==== Listed entries ====

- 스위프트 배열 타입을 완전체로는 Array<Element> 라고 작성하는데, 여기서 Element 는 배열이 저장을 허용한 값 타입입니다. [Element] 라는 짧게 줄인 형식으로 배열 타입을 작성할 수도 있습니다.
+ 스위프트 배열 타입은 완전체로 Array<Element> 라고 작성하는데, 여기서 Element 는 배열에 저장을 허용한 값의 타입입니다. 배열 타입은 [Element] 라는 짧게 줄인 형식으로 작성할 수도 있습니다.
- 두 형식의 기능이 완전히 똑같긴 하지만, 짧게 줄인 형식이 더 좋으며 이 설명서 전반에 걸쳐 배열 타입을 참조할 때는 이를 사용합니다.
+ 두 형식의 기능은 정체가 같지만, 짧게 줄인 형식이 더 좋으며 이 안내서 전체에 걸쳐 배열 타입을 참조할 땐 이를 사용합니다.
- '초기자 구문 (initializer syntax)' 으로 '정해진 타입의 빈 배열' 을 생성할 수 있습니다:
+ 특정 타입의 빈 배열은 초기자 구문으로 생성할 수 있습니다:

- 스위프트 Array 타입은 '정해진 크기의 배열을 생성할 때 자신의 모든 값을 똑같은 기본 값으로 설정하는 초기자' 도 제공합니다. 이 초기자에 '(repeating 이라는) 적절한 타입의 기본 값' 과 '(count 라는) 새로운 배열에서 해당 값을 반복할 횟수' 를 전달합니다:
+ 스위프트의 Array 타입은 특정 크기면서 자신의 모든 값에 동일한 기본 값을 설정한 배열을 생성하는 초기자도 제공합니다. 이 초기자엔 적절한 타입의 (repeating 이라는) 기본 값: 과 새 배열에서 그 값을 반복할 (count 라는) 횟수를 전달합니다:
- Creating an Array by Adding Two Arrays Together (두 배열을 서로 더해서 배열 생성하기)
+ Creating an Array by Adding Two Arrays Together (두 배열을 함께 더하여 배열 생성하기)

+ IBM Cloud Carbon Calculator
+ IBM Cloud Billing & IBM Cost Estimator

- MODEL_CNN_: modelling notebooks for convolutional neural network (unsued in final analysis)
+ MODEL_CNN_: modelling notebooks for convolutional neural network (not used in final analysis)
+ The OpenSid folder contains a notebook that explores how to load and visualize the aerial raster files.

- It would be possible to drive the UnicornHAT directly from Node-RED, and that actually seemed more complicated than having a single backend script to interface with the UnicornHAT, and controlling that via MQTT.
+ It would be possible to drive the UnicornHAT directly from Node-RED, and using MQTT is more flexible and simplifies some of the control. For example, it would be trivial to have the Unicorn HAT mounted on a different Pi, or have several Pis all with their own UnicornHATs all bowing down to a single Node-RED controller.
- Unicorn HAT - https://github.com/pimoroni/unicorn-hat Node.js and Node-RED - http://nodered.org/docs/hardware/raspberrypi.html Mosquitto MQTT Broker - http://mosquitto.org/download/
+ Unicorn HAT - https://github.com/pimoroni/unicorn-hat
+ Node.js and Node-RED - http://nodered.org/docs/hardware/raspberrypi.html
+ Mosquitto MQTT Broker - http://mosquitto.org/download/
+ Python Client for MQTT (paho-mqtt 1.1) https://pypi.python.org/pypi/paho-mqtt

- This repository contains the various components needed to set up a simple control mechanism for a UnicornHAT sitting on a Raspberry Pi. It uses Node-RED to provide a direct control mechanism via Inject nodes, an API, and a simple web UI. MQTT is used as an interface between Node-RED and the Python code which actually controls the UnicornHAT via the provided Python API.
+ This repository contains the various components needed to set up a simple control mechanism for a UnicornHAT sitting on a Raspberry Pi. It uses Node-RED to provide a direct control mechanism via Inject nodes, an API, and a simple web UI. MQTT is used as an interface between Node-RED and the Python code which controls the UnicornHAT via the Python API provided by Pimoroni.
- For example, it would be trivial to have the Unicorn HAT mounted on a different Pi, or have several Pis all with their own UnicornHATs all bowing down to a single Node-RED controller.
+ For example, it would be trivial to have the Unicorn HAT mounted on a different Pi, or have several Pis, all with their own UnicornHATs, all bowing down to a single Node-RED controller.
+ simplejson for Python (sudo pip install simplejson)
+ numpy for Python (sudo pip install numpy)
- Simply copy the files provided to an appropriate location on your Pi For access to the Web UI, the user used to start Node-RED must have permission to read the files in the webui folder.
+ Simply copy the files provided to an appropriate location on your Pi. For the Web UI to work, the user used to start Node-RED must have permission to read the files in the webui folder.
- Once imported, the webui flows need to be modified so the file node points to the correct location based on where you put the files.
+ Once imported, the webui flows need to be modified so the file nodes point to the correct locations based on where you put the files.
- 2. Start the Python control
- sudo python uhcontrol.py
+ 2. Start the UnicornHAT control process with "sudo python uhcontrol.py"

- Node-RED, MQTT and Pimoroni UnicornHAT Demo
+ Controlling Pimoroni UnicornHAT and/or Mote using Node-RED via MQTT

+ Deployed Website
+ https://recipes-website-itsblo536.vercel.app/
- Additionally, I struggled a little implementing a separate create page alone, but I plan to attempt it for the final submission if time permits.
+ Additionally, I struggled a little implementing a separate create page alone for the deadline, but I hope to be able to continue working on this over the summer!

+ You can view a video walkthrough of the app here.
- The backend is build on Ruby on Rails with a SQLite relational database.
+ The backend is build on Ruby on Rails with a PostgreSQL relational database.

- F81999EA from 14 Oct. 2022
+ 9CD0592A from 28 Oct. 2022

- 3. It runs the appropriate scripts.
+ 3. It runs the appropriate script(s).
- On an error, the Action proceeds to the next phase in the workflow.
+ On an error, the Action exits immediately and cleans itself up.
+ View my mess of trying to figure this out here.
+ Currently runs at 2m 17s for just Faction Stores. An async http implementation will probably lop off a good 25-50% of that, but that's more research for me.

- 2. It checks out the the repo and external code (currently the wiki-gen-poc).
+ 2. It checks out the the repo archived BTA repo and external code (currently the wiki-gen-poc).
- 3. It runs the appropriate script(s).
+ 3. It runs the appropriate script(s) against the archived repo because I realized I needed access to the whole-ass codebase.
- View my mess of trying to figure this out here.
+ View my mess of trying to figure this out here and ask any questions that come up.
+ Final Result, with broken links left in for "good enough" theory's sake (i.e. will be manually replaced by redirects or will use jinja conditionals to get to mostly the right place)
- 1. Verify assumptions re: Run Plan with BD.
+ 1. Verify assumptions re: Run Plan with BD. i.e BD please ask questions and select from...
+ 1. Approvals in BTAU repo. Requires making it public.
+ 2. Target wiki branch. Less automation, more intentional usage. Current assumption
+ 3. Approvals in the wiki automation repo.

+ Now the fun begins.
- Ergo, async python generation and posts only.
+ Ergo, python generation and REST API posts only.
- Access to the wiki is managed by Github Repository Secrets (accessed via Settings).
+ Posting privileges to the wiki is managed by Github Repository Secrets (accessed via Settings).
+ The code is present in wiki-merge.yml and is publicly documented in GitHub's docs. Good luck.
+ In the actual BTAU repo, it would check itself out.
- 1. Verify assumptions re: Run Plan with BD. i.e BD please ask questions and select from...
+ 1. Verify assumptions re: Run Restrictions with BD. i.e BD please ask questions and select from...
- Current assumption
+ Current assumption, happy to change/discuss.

====

# Instructions to follow
Every record above is to be transcribed exactly.

# Response to this exercise
- 스위프트 배열 타입을 완전체로는 Array<Element> 라고 작성하는데, 여기서 Element 는 배열이 저장을 허용한 값 타입입니다. [Element] 라는 짧게 줄인 형식으로 배열 타입을 작성할 수도 있습니다.
+ 스위프트 배열 타입은 완전체로 Array<Element> 라고 작성하는데, 여기서 Element 는 배열에 저장을 허용한 값의 타입입니다. 배열 타입은 [Element] 라는 짧게 줄인 형식으로 작성할 수도 있습니다.
- 두 형식의 기능이 완전히 똑같긴 하지만, 짧게 줄인 형식이 더 좋으며 이 설명서 전반에 걸쳐 배열 타입을 참조할 때는 이를 사용합니다.
+ 두 형식의 기능은 정체가 같지만, 짧게 줄인 형식이 더 좋으며 이 안내서 전체에 걸쳐 배열 타입을 참조할 땐 이를 사용합니다.
- '초기자 구문 (initializer syntax)' 으로 '정해진 타입의 빈 배열' 을 생성할 수 있습니다:
+ 특정 타입의 빈 배열은 초기자 구문으로 생성할 수 있습니다:

- 스위프트 Array 타입은 '정해진 크기의 배열을 생성할 때 자신의 모든 값을 똑같은 기본 값으로 설정하는 초기자' 도 제공합니다. 이 초기자에 '(repeating 이라는) 적절한 타입의 기본 값' 과 '(count 라는) 새로운 배열에서 해당 값을 반복할 횟수' 를 전달합니다:
+ 스위프트의 Array 타입은 특정 크기면서 자신의 모든 값에 동일한 기본 값을 설정한 배열을 생성하는 초기자도 제공합니다. 이 초기자엔 적절한 타입의 (repeating 이라는) 기본 값: 과 새 배열에서 그 값을 반복할 (count 라는) 횟수를 전달합니다:
- Creating an Array by Adding Two Arrays Together (두 배열을 서로 더해서 배열 생성하기)
+ Creating an Array by Adding Two Arrays Together (두 배열을 함께 더하여 배열 생성하기)

+ IBM Cloud Carbon Calculator
+ IBM Cloud Billing & IBM Cost Estimator

- MODEL_CNN_: modelling notebooks for convolutional neural network (unsued in final analysis)
+ MODEL_CNN_: modelling notebooks for convolutional neural network (not used in final analysis)
+ The OpenSid folder contains a notebook that explores how to load and visualize the aerial raster files.

- It would be possible to drive the UnicornHAT directly from Node-RED, and that actually seemed more complicated than having a single backend script to interface with the UnicornHAT, and controlling that via MQTT.
+ It would be possible to drive the UnicornHAT directly from Node-RED, and using MQTT is more flexible and simplifies some of the control. For example, it would be trivial to have the Unicorn HAT mounted on a different Pi, or have several Pis all with their own UnicornHATs all bowing down to a single Node-RED controller.
- Unicorn HAT - https://github.com/pimoroni/unicorn-hat Node.js and Node-RED - http://nodered.org/docs/hardware/raspberrypi.html Mosquitto MQTT Broker - http://mosquitto.org/download/
+ Unicorn HAT - https://github.com/pimoroni/unicorn-hat
+ Node.js and Node-RED - http://nodered.org/docs/hardware/raspberrypi.html
+ Mosquitto MQTT Broker - http://mosquitto.org/download/
+ Python Client for MQTT (paho-mqtt 1.1) https://pypi.python.org/pypi/paho-mqtt

- This repository contains the various components needed to set up a simple control mechanism for a UnicornHAT sitting on a Raspberry Pi. It uses Node-RED to provide a direct control mechanism via Inject nodes, an API, and a simple web UI. MQTT is used as an interface between Node-RED and the Python code which actually controls the UnicornHAT via the provided Python API.
+ This repository contains the various components needed to set up a simple control mechanism for a UnicornHAT sitting on a Raspberry Pi. It uses Node-RED to provide a direct control mechanism via Inject nodes, an API, and a simple web UI. MQTT is used as an interface between Node-RED and the Python code which controls the UnicornHAT via the Python API provided by Pimoroni.
- For example, it would be trivial to have the Unicorn HAT mounted on a different Pi, or have several Pis all with their own UnicornHATs all bowing down to a single Node-RED controller.
+ For example, it would be trivial to have the Unicorn HAT mounted on a different Pi, or have several Pis, all with their own UnicornHATs, all bowing down to a single Node-RED controller.
+ simplejson for Python (sudo pip install simplejson)
+ numpy for Python (sudo pip install numpy)
- Simply copy the files provided to an appropriate location on your Pi For access to the Web UI, the user used to start Node-RED must have permission to read the files in the webui folder.
+ Simply copy the files provided to an appropriate location on your Pi. For the Web UI to work, the user used to start Node-RED must have permission to read the files in the webui folder.
- Once imported, the webui flows need to be modified so the file node points to the correct location based on where you put the files.
+ Once imported, the webui flows need to be modified so the file nodes point to the correct locations based on where you put the files.
- 2. Start the Python control
- sudo python uhcontrol.py
+ 2. Start the UnicornHAT control process with "sudo python uhcontrol.py"

- Node-RED, MQTT and Pimoroni UnicornHAT Demo
+ Controlling Pimoroni UnicornHAT and/or Mote using Node-RED via MQTT

+ Deployed Website
+ https://recipes-website-itsblo536.vercel.app/
- Additionally, I struggled a little implementing a separate create page alone, but I plan to attempt it for the final submission if time permits.
+ Additionally, I struggled a little implementing a separate create page alone for the deadline, but I hope to be able to continue working on this over the summer!

+ You can view a video walkthrough of the app here.
- The backend is build on Ruby on Rails with a SQLite relational database.
+ The backend is build on Ruby on Rails with a PostgreSQL relational database.

- F81999EA from 14 Oct. 2022
+ 9CD0592A from 28 Oct. 2022

- 3. It runs the appropriate scripts.
+ 3. It runs the appropriate script(s).
- On an error, the Action proceeds to the next phase in the workflow.
+ On an error, the Action exits immediately and cleans itself up.
+ View my mess of trying to figure this out here.
+ Currently runs at 2m 17s for just Faction Stores. An async http implementation will probably lop off a good 25-50% of that, but that's more research for me.

- 2. It checks out the the repo and external code (currently the wiki-gen-poc).
+ 2. It checks out the the repo archived BTA repo and external code (currently the wiki-gen-poc).
- 3. It runs the appropriate script(s).
+ 3. It runs the appropriate script(s) against the archived repo because I realized I needed access to the whole-ass codebase.
- View my mess of trying to figure this out here.
+ View my mess of trying to figure this out here and ask any questions that come up.
+ Final Result, with broken links left in for "good enough" theory's sake (i.e. will be manually replaced by redirects or will use jinja conditionals to get to mostly the right place)
- 1. Verify assumptions re: Run Plan with BD.
+ 1. Verify assumptions re: Run Plan with BD. i.e BD please ask questions and select from...
+ 1. Approvals in BTAU repo. Requires making it public.
+ 2. Target wiki branch. Less automation, more intentional usage. Current assumption
+ 3. Approvals in the wiki automation repo.

+ Now the fun begins.
- Ergo, async python generation and posts only.
+ Ergo, python generation and REST API posts only.
- Access to the wiki is managed by Github Repository Secrets (accessed via Settings).
+ Posting privileges to the wiki is managed by Github Repository Secrets (accessed via Settings).
+ The code is present in wiki-merge.yml and is publicly documented in GitHub's docs. Good luck.
+ In the actual BTAU repo, it would check itself out.
- 1. Verify assumptions re: Run Plan with BD. i.e BD please ask questions and select from...
+ 1. Verify assumptions re: Run Restrictions with BD. i.e BD please ask questions and select from...
- Current assumption
+ Current assumption, happy to change/discuss.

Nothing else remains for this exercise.